Determining Underground Mining Work Postures Using Motion Capture and Digital Human Modeling
Joseph P. DuCarme, Adam K. Smith, Dean Ambrose
Affiliation
Mine Safety and Health Research, National Institute for Occupational Safety and Health, Pittsburgh, USA
Corresponding Author
Timothy J. Lutz, Mechanical Engineer, DHHS/CDC/NIOSH/PMRD, 626 Cochrans Mill Rd, Pittsburgh PA15236, Tel: +1-412-386-4904; E-mail: tlutz@cdc.gov
Citation
Lutz, T.J., et al.

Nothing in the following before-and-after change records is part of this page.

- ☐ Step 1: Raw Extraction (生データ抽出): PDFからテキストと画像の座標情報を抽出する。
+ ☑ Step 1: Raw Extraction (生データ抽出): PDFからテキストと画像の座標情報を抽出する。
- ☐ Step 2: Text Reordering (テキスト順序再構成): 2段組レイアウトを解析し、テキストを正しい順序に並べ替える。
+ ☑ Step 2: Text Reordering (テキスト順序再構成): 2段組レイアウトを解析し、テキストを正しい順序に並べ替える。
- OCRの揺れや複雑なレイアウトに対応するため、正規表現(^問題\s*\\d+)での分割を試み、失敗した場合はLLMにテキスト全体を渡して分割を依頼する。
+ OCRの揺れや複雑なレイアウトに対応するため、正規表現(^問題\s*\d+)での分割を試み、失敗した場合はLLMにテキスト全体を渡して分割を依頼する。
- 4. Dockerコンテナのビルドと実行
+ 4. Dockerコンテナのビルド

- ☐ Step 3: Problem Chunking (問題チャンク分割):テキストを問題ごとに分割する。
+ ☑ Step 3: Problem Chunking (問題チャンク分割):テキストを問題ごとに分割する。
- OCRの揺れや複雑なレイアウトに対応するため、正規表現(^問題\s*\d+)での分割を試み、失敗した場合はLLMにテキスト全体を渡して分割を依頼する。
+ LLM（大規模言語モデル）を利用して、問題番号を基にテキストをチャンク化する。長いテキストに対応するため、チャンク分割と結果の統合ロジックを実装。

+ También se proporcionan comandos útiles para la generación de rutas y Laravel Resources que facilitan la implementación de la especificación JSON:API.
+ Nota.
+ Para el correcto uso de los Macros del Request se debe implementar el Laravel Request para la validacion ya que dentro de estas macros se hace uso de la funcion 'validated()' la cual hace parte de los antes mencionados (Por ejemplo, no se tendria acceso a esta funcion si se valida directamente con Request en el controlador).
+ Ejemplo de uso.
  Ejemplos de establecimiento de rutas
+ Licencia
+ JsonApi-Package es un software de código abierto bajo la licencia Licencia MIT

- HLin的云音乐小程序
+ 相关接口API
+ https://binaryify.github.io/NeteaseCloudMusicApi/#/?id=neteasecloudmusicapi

Determining Underground Mining Work Postures Using Motion Capture and Digital Human Modeling. (2016) J Environ Health Sci 2(6): 1-6.
Copy rights
© 2016 Lutz, T.J. This is an Open access article distributed under the terms of Creative Commons Attribution 4.0 International License.
Keywords
Abstract
According to Mine Safety and Health Administration (MSHA) data, during 2008-2012 in the U.S., there were, on average, 65 lost-time accidents per year during routine mining and maintenance activities involving remote-controlled continuous mining machines (CMMs). To address this problem, the National Institute for Occupational Safety and Health (NIOSH) is currently investigating the implementation and integration of existing and emerging technologies in underground mines to provide automated, intelligent proximity detection (iPD) devices on CMMs. One research goal of NIOSH is to enhance the proximity detection system by improving its capability to track and determine identity, position, and posture of multiple workers, and to selectively disable machine functions to keep workers and machine operators safe. Posture of the miner can determine the safe working distance from a CMM by way of the variation in the proximity detection magnetic field. NIOSH collected and analyzed motion capture data and calculated joint angles of the back, hips, and knees from various postures on 12 human subjects. The results of the analysis suggests that lower body postures can be identified by observing the changes in joint angles of the right hip, left hip, right knee, and left knee.